Posted by Bill at 08:45 AM | Comments (1) | TrackBack (0)
September 17, 2006
What the Pope Said

Posted by Bill

Did Pope Benedict deliver a blistering critique of Mohammed's militarism and the structural primacy of Islam? Eh. Sort of. Not really.

Using the words, "jihad" and "holy war", the Pope quoted criticisms of the prophet Mohammed by a 14th century Byzantine Christian emperor, Manuel II, during a debate with a learned Persian.

"Show me just what Mohammed brought that was new, and there you will find things only evil and inhuman, such as his command to spread by the sword the faith he preached," Benedict quoted the emperor as saying.

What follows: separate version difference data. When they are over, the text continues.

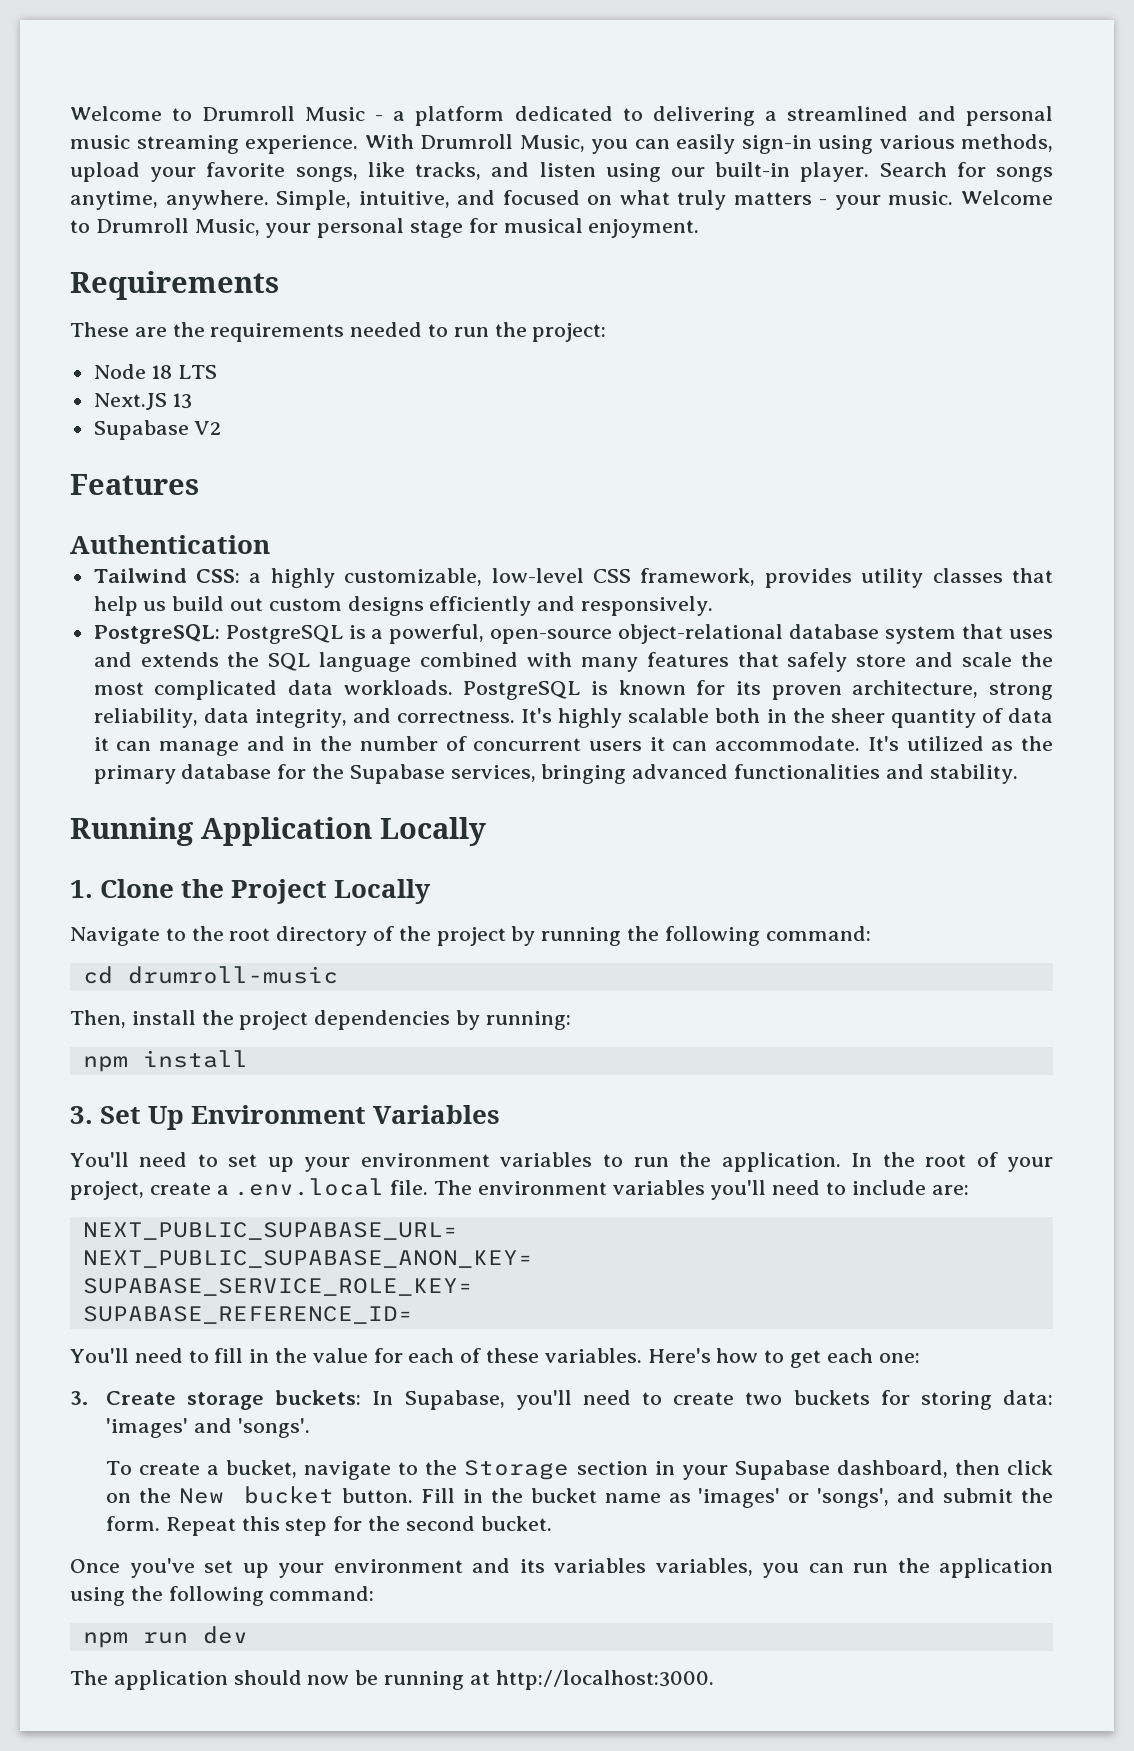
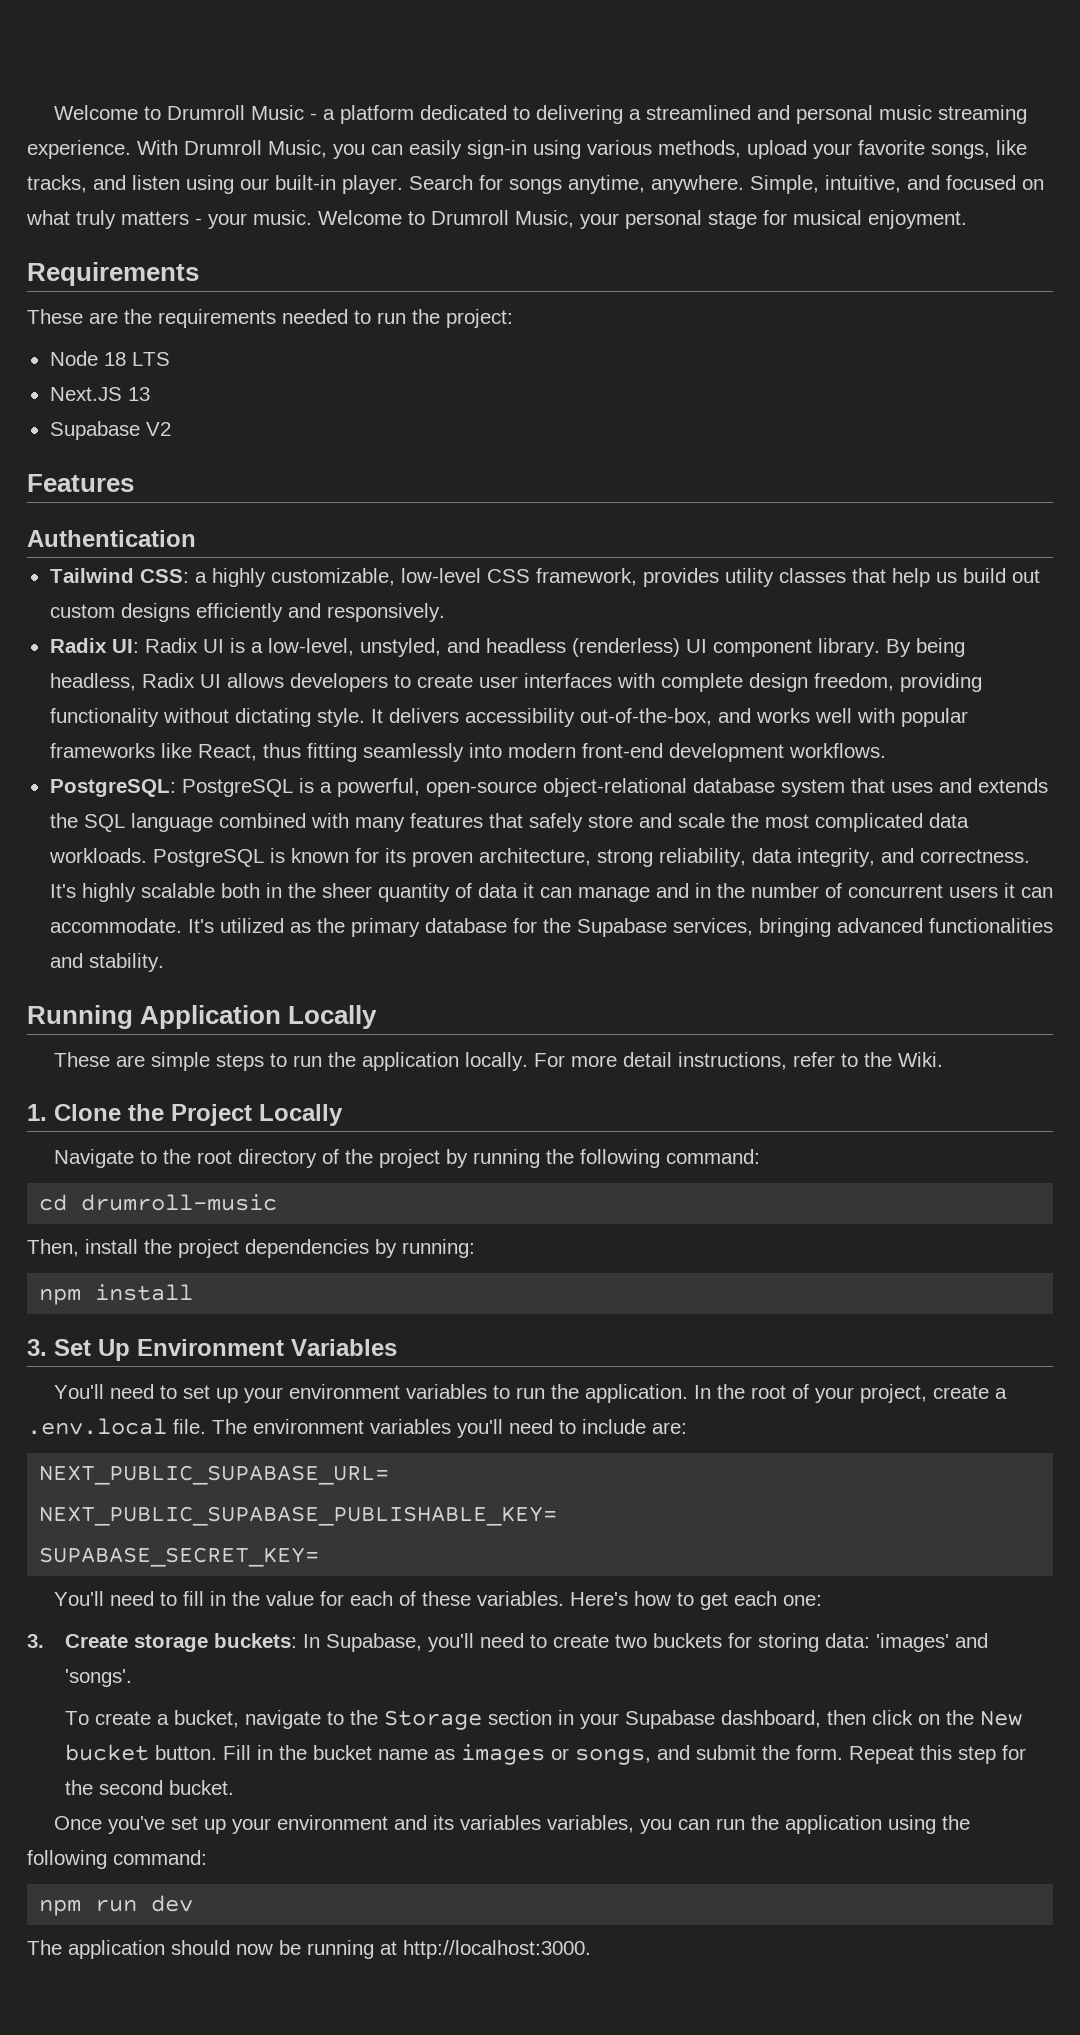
+ Radix UI: Radix UI is a low-level, unstyled, and headless (renderless) UI component library. By being headless, Radix UI allows developers to create user interfaces with complete design freedom, providing functionality without dictating style. It delivers accessibility out-of-the-box, and works well with popular frameworks like React, thus fitting seamlessly into modern front-end development workflows.
+ These are simple steps to run the application locally. For more detail instructions, refer to the Wiki.
- NEXT_PUBLIC_SUPABASE_ANON_KEY=
- SUPABASE_SERVICE_ROLE_KEY=
- SUPABASE_REFERENCE_ID=
+ NEXT_PUBLIC_SUPABASE_PUBLISHABLE_KEY=
+ SUPABASE_SECRET_KEY=
- Fill in the bucket name as 'images' or 'songs', and submit the form.
+ Fill in the bucket name as images or songs, and submit the form.

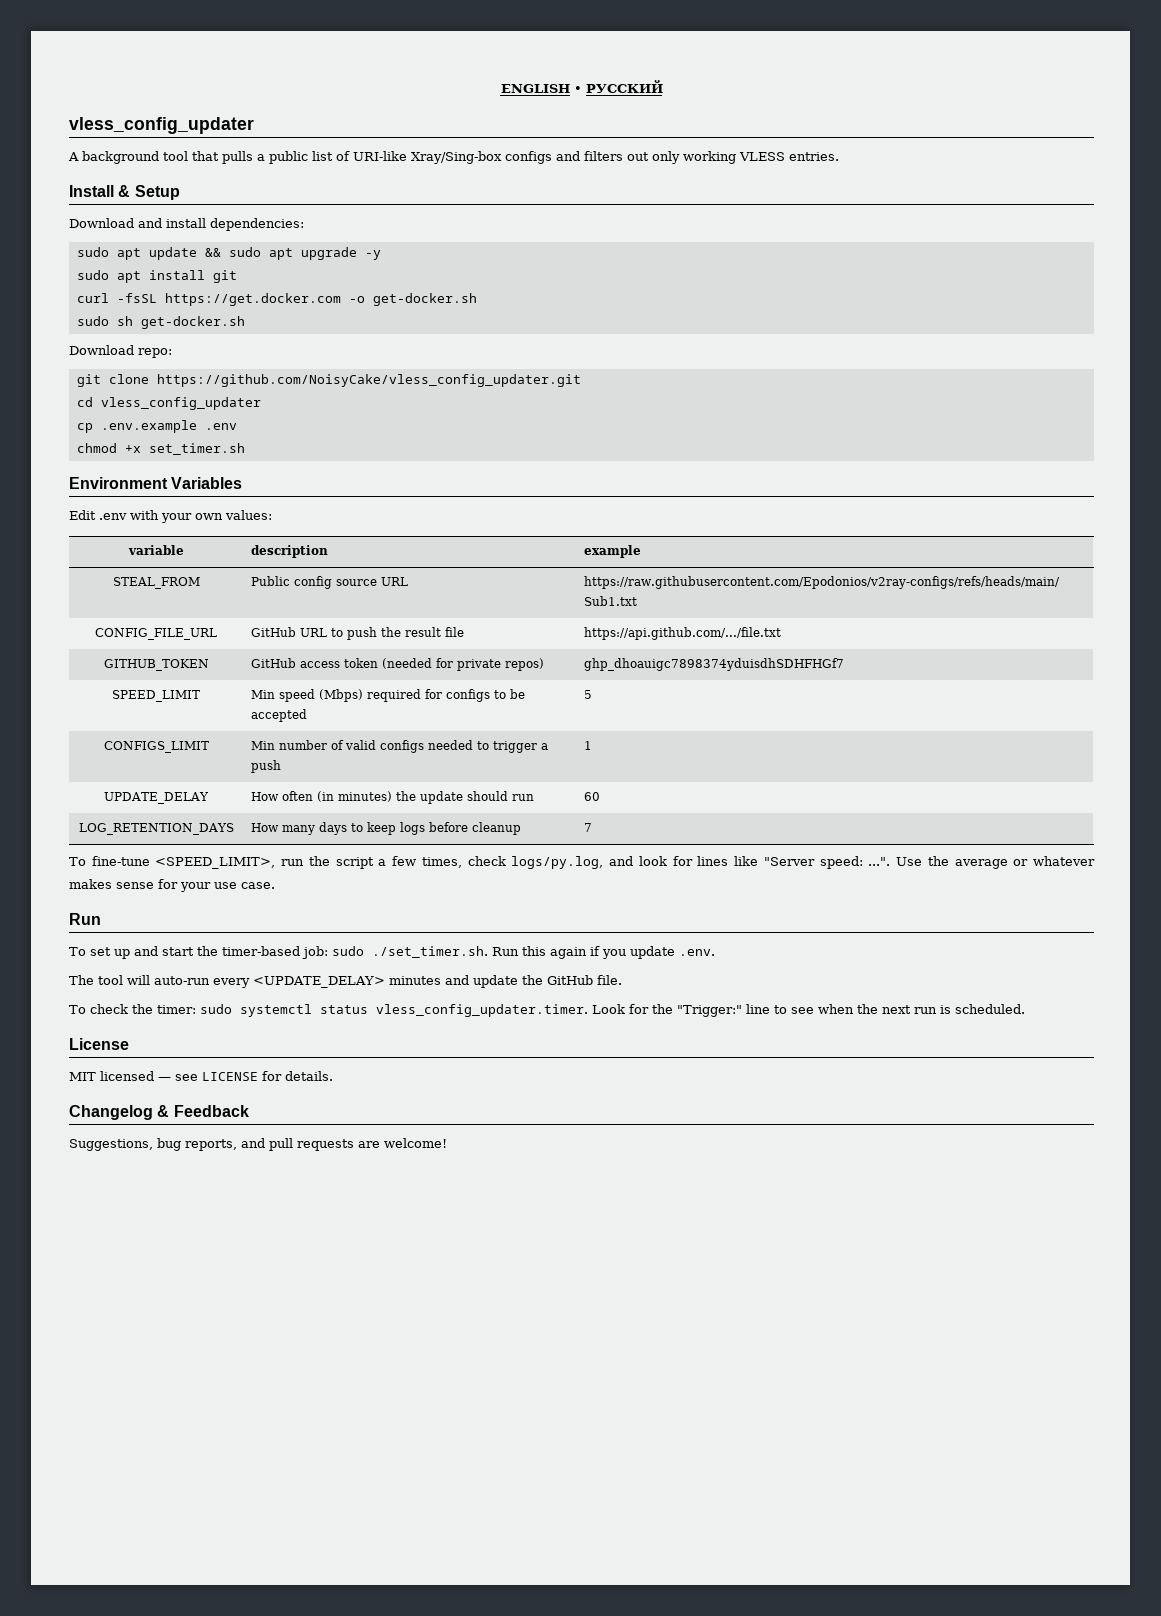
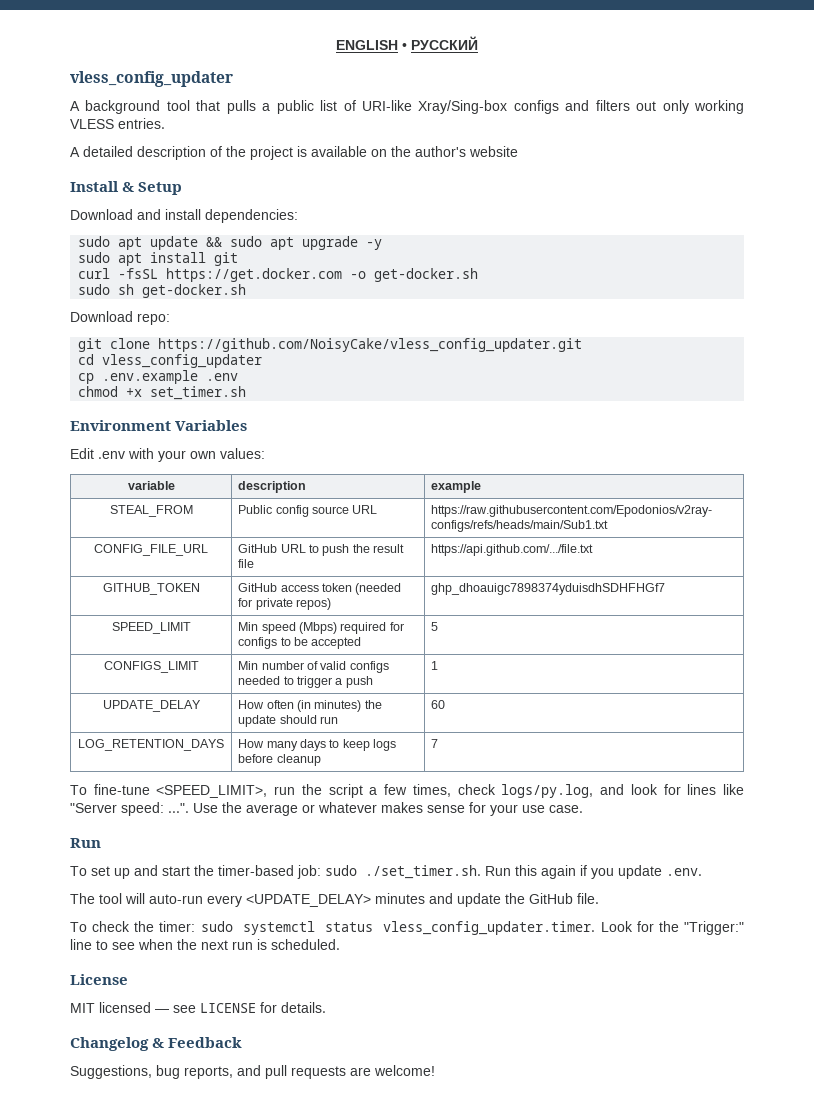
+ A detailed description of the project is available on the author's website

His discourse Tuesday sought to delineate what he sees as a fundamental difference between Christianity's view that God is intrinsically linked to reason (the Greek concept of logos) and Islam's view that "God is absolutely transcendent." Benedict said that Islam teaches that God's 'will is not bound up with any of our categories, even that of rationality." The risk he sees implicit in this concept of the divine is that the irrationality of violence can potentially be justified if someone believes it is God's will.

The incendiary words in question were an illustrative historical quote that set the stage for a critique of irrational violence in the name of religion, specifically Islam. His surrounding exposition of the quote does not endorse the text of the quote itself, but does somewhat logically reinforce the view that Islam is a deterministic force, given the oft-noted self-reinforcing structure of the Koran that prioritizes obedience over reason. The media ledes have all characterized the speech as a harsh attack on Muslims. Predictably, many Muslim protests have turned angry and violent, the New York Times has rushed to condemn the speech and bloggers are crowing about the Pope's brave condemnation of the "true nature" of Islam.

But did anyone actually read it?

Here's the full text. Good luck: it's an interminably dense - painful, even - theological argument about how the concept of reason interacts with faith. The hyper-rationality of science to the exclusion of faith comes in for more critique than Islam, whose mention is almost an aside that prefaces this much longer treatise. David Warren provides a good analysis:

Read More »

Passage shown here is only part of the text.